(Beginning of Material for this exercise)

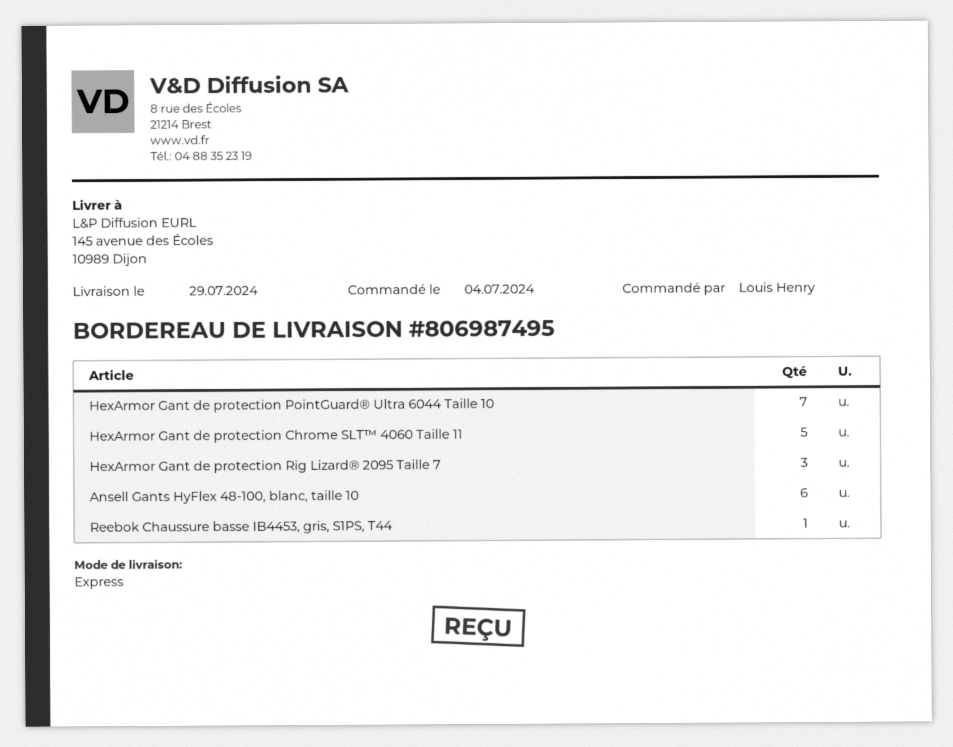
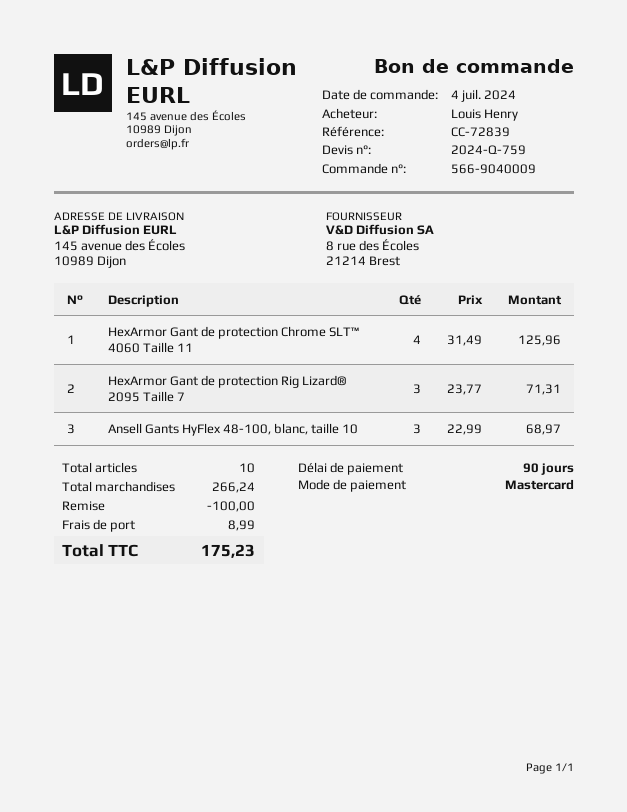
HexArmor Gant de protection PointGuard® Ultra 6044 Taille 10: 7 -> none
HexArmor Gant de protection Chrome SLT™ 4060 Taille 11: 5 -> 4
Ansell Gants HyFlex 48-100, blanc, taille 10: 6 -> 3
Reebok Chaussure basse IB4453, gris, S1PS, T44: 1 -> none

(End of Material for this exercise)
(Beginning of Material for this exercise)

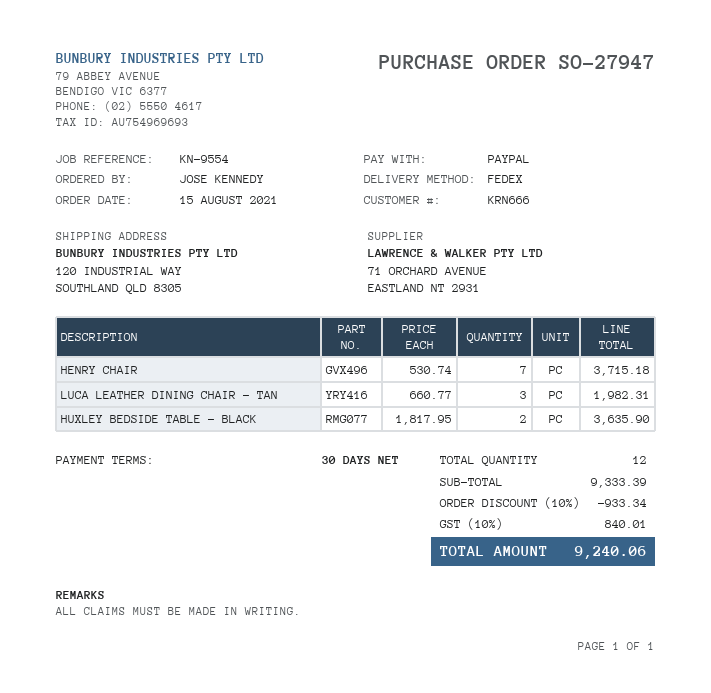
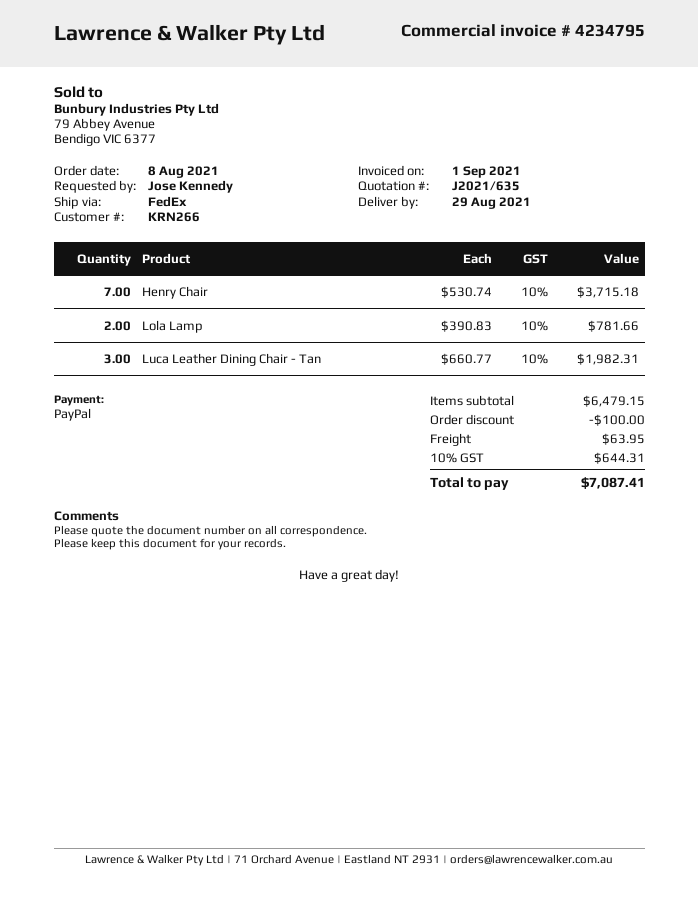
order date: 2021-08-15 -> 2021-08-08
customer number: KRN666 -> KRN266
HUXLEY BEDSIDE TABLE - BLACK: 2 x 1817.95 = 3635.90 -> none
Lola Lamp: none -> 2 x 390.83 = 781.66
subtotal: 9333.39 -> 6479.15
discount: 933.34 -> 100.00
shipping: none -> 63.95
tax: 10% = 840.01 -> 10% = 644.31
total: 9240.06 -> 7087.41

(End of Material for this exercise)

• **Instructions for the task**
Of the entries above, repeat exactly the lines from the line with "HUXLEY BEDSIDE TABLE" through the line with "total: 9240.06 -> 7087.41", both of them included.

• **Solution**
HUXLEY BEDSIDE TABLE - BLACK: 2 x 1817.95 = 3635.90 -> none
Lola Lamp: none -> 2 x 390.83 = 781.66
subtotal: 9333.39 -> 6479.15
discount: 933.34 -> 100.00
shipping: none -> 63.95
tax: 10% = 840.01 -> 10% = 644.31
total: 9240.06 -> 7087.41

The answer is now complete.